Administrators of the local arm of collapsed crypto exchange FTX warn some Australian customers have lost “very significant” sums of money and that many are unlikely to see the return of their investment, as the company’s failure roils the sector. KordaMentha administrator Scott Langdon has asked for more time to convene a first creditors’ meeting, and said in an affidavit that 29,234 separate customers have been identified as having lost significant property, and “recoverability and current value are yet to be determined.” FTX Express has $39m in its accounts and FTX Aust has $3m, the administrators have found so far. More than 280 emails have been received from customers, some using colourful language to demand their funds back. The collapsed cryptocurrency exchange owes its 50 biggest global creditors nearly $US3.1bn ($A4.69bn), according to a separate US bankruptcy court filing. FTX owes funds to an estimated one million creditors, after the parent company led by founder Sam Bankman-Fried filed for bankruptcy in Delaware on November 11, in one of the largest collapses in corporate history.

Anthony Albanese has accused opponents of the government’s controversial industrial relations changes of harbouring “an ingrained ideological objection to workers being paid fairly” as he looks to bring renewed energy to attempts to pass the bill before the year ends.In his first appearance at home after rubbing shoulders with world leaders for the past 10 days, the prime minister told a union event on Monday that opponents of the plan believe the only way to grow the economy is to limit economic opportunity and diminish workers’ security. The intervention comes as employers and the Australian Chamber of Commerce and Industry launch a last-ditch attempt to delay the bill until 2023 or excise multi-employer bargaining provisions entirely. On Sunday, Mr Albanese said he could extend parliament until closer to Christmas to pass the Secure Jobs, Better Pay Bill. He the government wanted to push up wages urgently, despite opposition to the plan from business and employer groups. ACT Independent David Pocock is under pressure to agree to a deal before MPs leave Canberra on December 1, but is so far unwilling to sign on to the multi-employer bargaining rules. He believes the government is rushing the bill unnecessarily, and he wants controversial provisions separated out, to allow for the majority of the plan to pass and multi-employer rules to face further scrutiny next year.
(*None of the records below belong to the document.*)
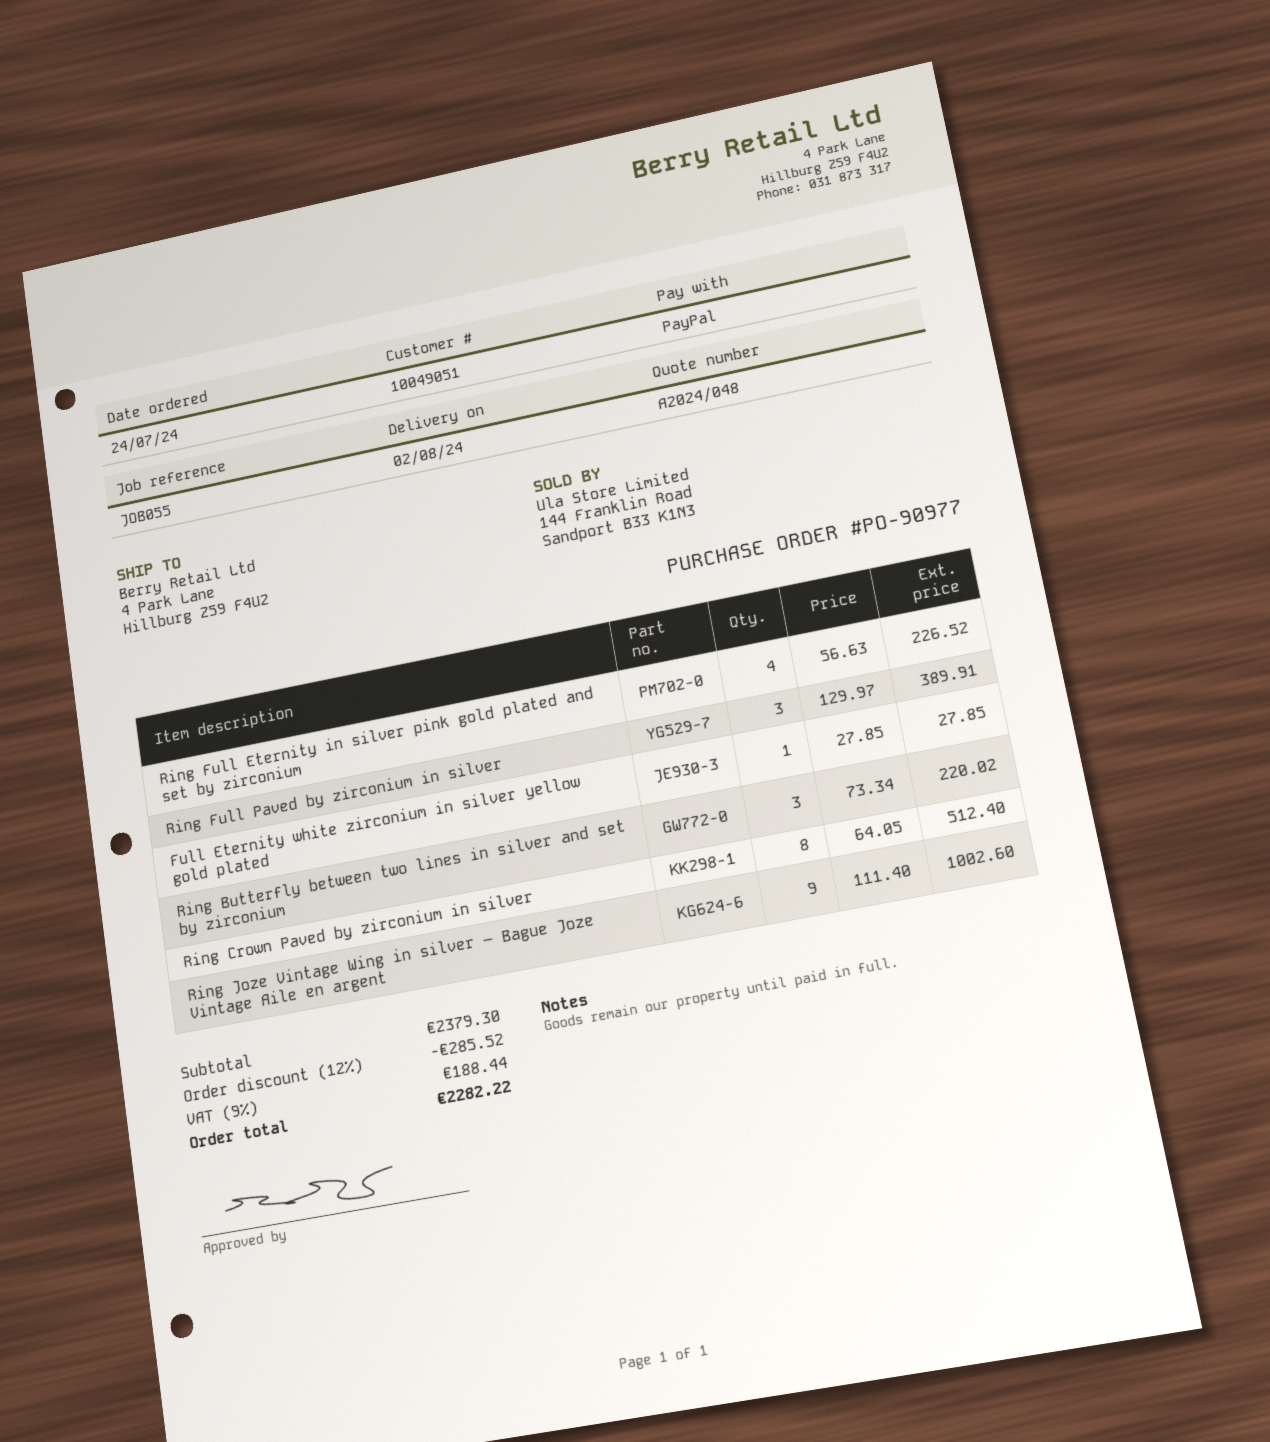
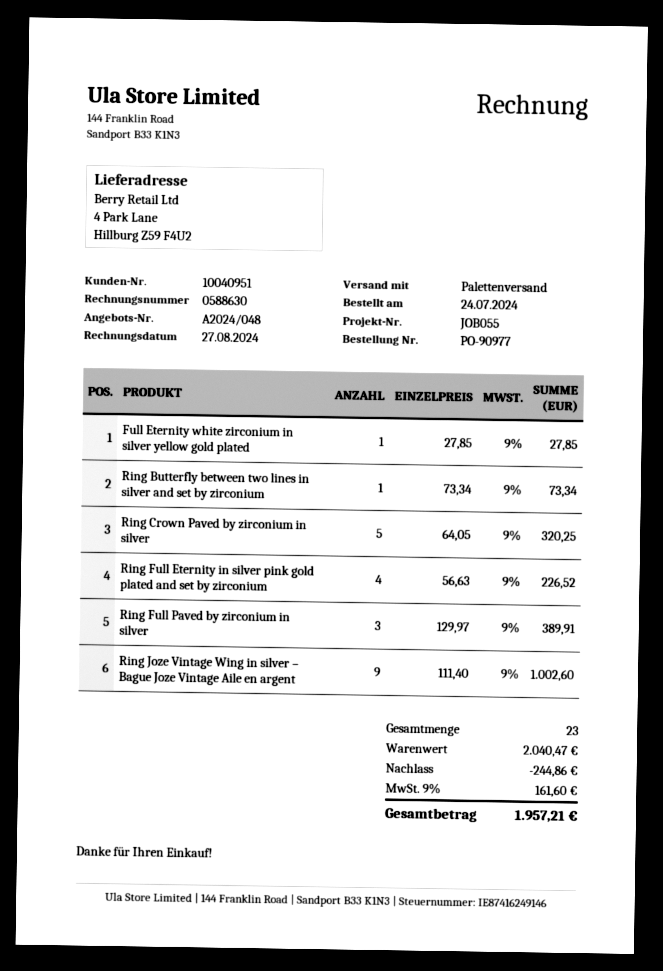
customer number: 10049051 -> 10040951
Ring Butterfly between two lines in silver and set by zirconium: 3 x 73.34 = 220.02 -> 1 x 73.34 = 73.34
Ring Crown Paved by zirconium in silver: 8 x 64.05 = 512.40 -> 5 x 64.05 = 320.25
subtotal: 2379.30 -> 2040.47
discount: 285.52 -> 244.86
tax: 9% = 188.44 -> 9% = 161.60
total: 2282.22 -> 1957.21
The Australian Securities Exchange has scrapped a $250 million blockchain project after an independent review identified significant challenges with its ability to meet legal requirements. The controversial project was scheduled to replace the legacy CHESS (clearing house electronic subregister system) platform in April after years of setbacks including market readiness and the global pandemic. However, a recent review by Accenture found it would not be capable of meeting high ASX and market standards. Six core issues are indicated in the report including latency and concurrency. Since ASX processes millions of trade settlements daily, any latency (delay) will affect its operations. The Accenture report also pointed out that after seven years, only 63% of the project is completed. Significant technology, governance and delivery challenges are believed to be core issues of the blockchain proposal which would threaten to undo the secure and stable environment created by CHESS since its introduction more than 25 years ago. The ASX will write-off up to $255 million pre-tax in costs associated with the project, which was intended to be used as a world-first example of industrial-scale blockchain use.
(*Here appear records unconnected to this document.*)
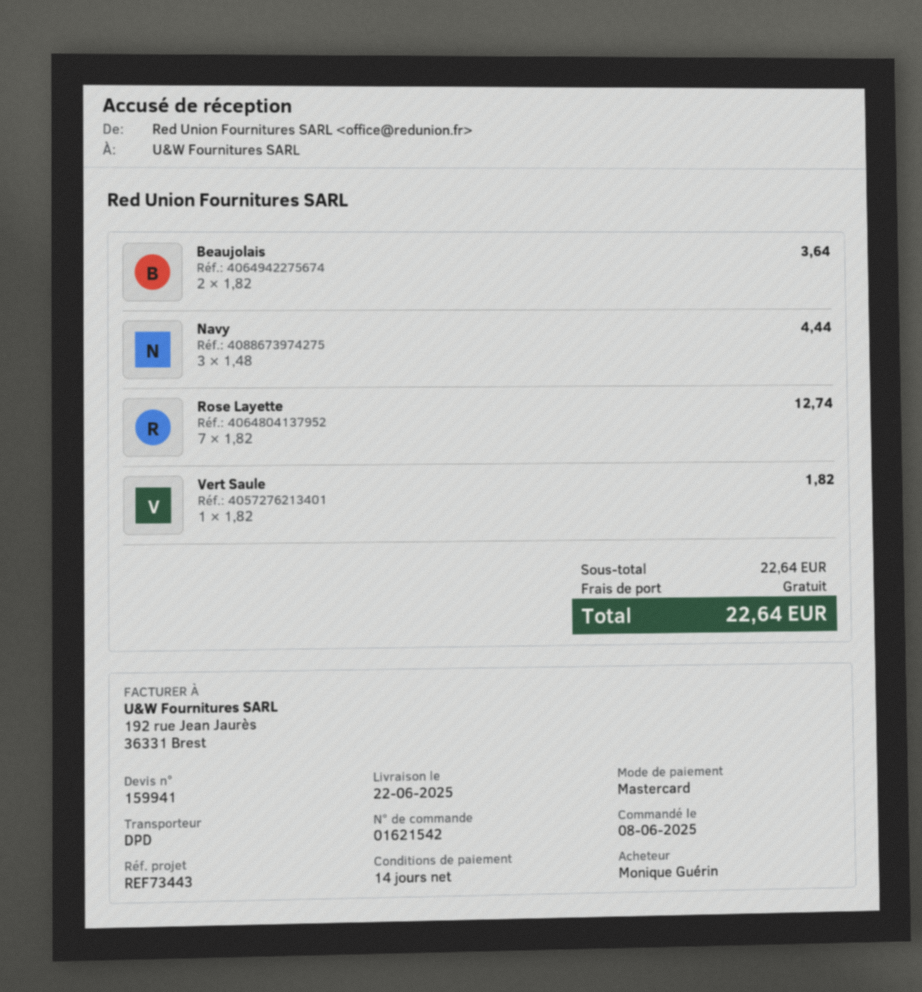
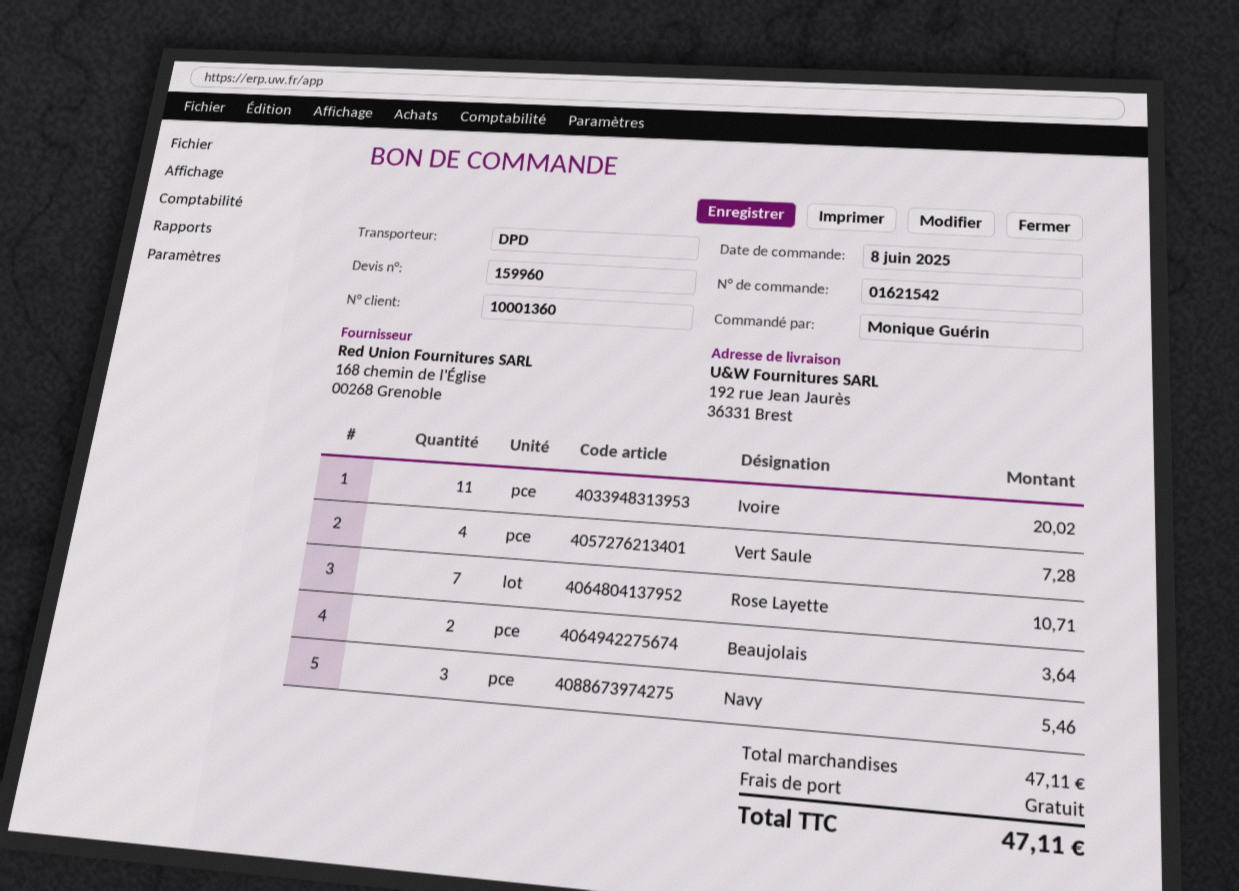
quote number: 159941 -> 159960
Navy: 3 for 4.44 -> 3 for 5.46
Rose Layette: 7 for 12.74 -> 7 for 10.71
Vert Saule: 1 for 1.82 -> 4 for 7.28
Ivoire: none -> 11 for 20.02
subtotal: 22.64 -> 47.11
total: 22.64 -> 47.11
Shares are set for another disappointing year, according to leading strategists, and they don’t expect much headway until the Fed not only stops tightening but starts to cut rates. Strategists at Citi, Goldman Sachs, JP Morgan and Morgan Stanley are among those warning of limited upside potential for the US market in 2023. UBS, Macquarie and Morgan Stanley strategists set similarly conservative targets for the Australian market.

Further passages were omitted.